Auch im Bukarester Museum für Zeitgenössische Kunst MNAC ist Modulab regelmäßig vertreten. Derzeit ist dort die interaktive Installation „FluO” zu bewundern. Es ist ein von der Harfe inspirierters Instrument, das reagiert, sobald  der Besucher die fluoreszierenden Wassertropfen des Objektes berührt..

Ein weiteres Projekt mit dem Titel „Symbiomorphogenesis“ setzt sich mit Fragen des Transhumanismus auseinander. Vereinfacht geht es dabei  um die Symbiose von Technik und Mensch.

„Symbiomorphogenesis“ entstand in kollektiver Zusammenarbeit. In technischen Workshops aber auch Gesprächsrunden mit Spezialisten aus Philosophie und Technik entstand die Idee für eine Installation bestehend aus künstlichen Muskeln , die nur durch menschliche Interaktion reagieren. Gleichzeitig zwingen sie den Mensch aber auch zur Interaktion, indem sie ihren Raum verteidigen. Eine Metapher für die Beziehung von Mensch und Technik. Sie soll die Frage aufwerfen, wer eigentlich wen kontrolliert. „Künstlerischer Ausdruck kann nicht nur in Wort und Bild sondern auch durch Interaktion mit Technik stattfinden.“ fügt Calen noch hinzu.

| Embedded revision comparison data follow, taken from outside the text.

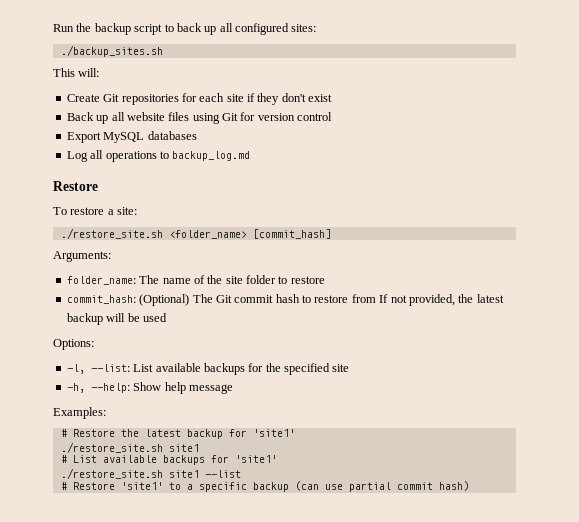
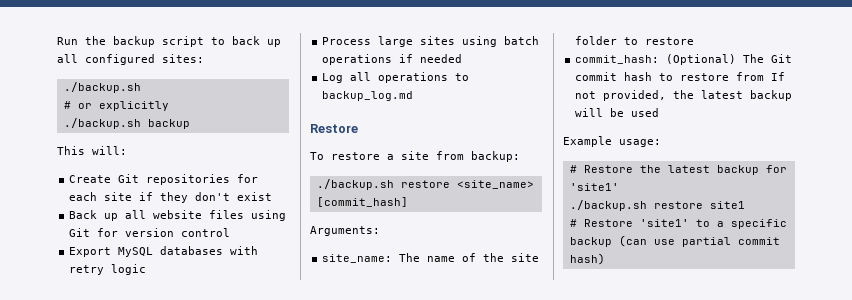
  Run the backup script to back up all configured sites:
- ./backup_sites.sh
+ ./backup.sh
+ # or explicitly
+ ./backup.sh backup
- Export MySQL databases
+ Export MySQL databases with retry logic
+ Process large sites using batch operations if needed
- To restore a site:
- ./restore_site.sh <folder_name> [commit_hash]
+ To restore a site from backup:
+ ./backup.sh restore <site_name> [commit_hash]
- folder_name: The name of the site folder to restore
+ site_name: The name of the site folder to restore
- Options:
- -l, --list: List available backups for the specified site
- -h, --help: Show help message
- Examples:
+ Example usage:
  # Restore the latest backup for 'site1'
- ./restore_site.sh site1
- # List available backups for 'site1'
- ./restore_site.sh site1 --list
+ ./backup.sh restore site1

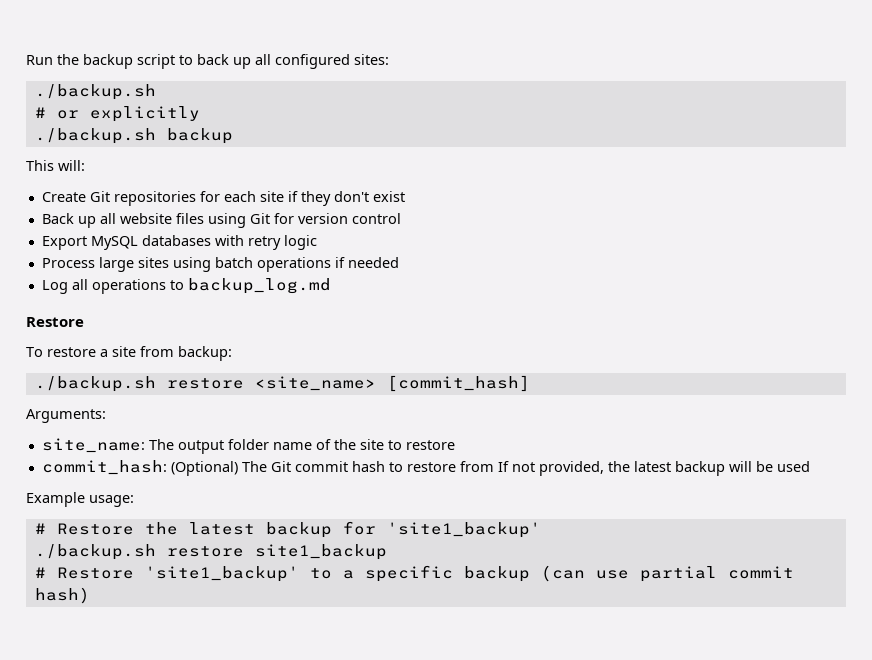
- site_name: The name of the site folder to restore
+ site_name: The output folder name of the site to restore
- # Restore the latest backup for 'site1'
- ./backup.sh restore site1
- # Restore 'site1' to a specific backup (can use partial commit hash)
+ # Restore the latest backup for 'site1_backup'
+ ./backup.sh restore site1_backup
+ # Restore 'site1_backup' to a specific backup (can use partial commit hash)

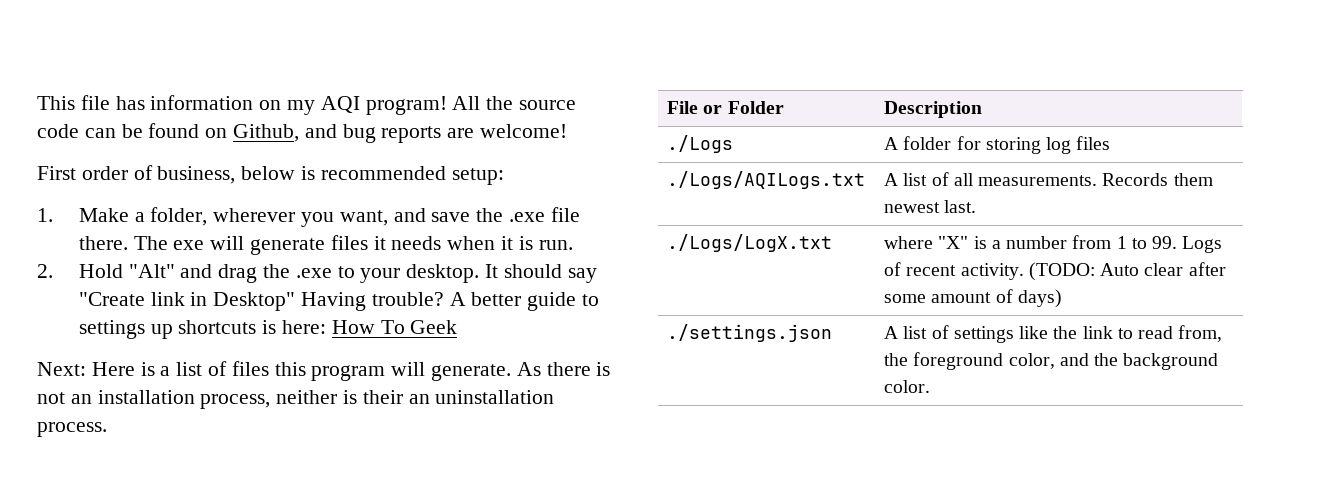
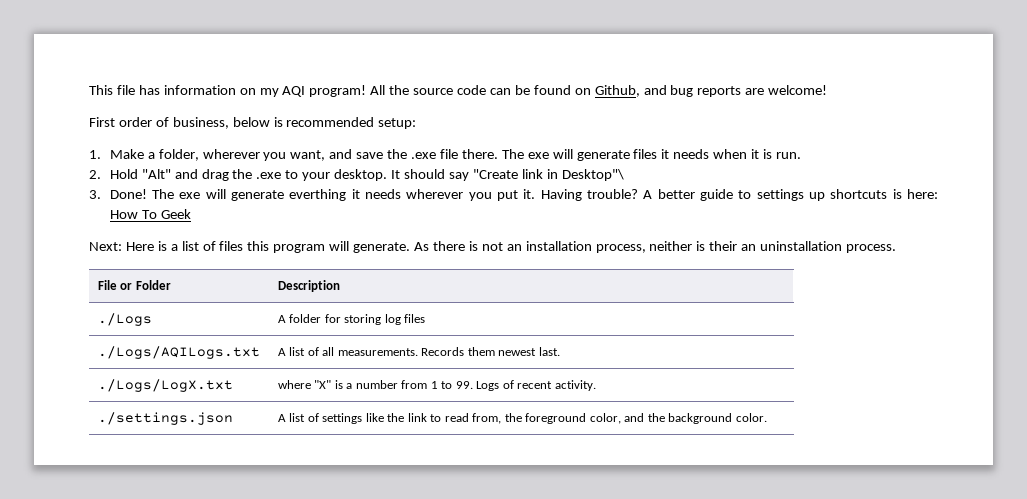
- It should say "Create link in Desktop" Having trouble?
+ It should say "Create link in Desktop"\
+ 3. Done! The exe will generate everthing it needs wherever you put it. Having trouble?
- ./Logs/LogX.txt | where "X" is a number from 1 to 99. Logs of recent activity. (TODO: Auto clear after some amount of days)
+ ./Logs/LogX.txt | where "X" is a number from 1 to 99. Logs of recent activity.

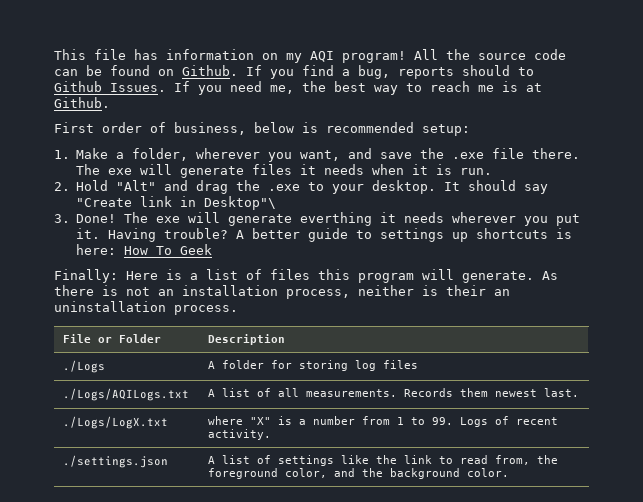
- All the source code can be found on Github, and bug reports are welcome!
+ All the source code can be found on Github. If you find a bug, reports should to Github Issues. If you need me, the best way to reach me is at Github.
- Next: Here is a list of files this program will generate.
+ Finally: Here is a list of files this program will generate.

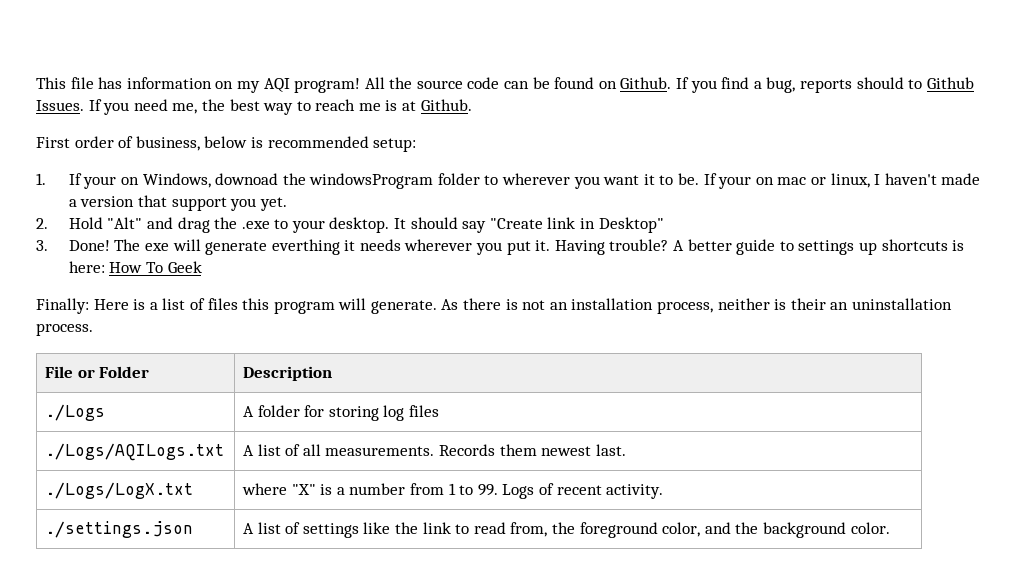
- 1. Make a folder, wherever you want, and save the .exe file there. The exe will generate files it needs when it is run.
+ 1. If your on Windows, downoad the windowsProgram folder to wherever you want it to be. If your on mac or linux, I haven't made a version that support you yet.
- It should say "Create link in Desktop"\
+ It should say "Create link in Desktop"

Paul Popescu hat die Platine inzwischen mit einem Lautsprecher und einer Batterie verbunden. Mit einem Kabel schließt er den Stromkreis und es ertönt ein schiefes Geräusch.  Es erinnert an zeitgenössische Avantgarde-Musik. Einige Teilnehmer blicken fragend. Ist das etwa schon die Musik?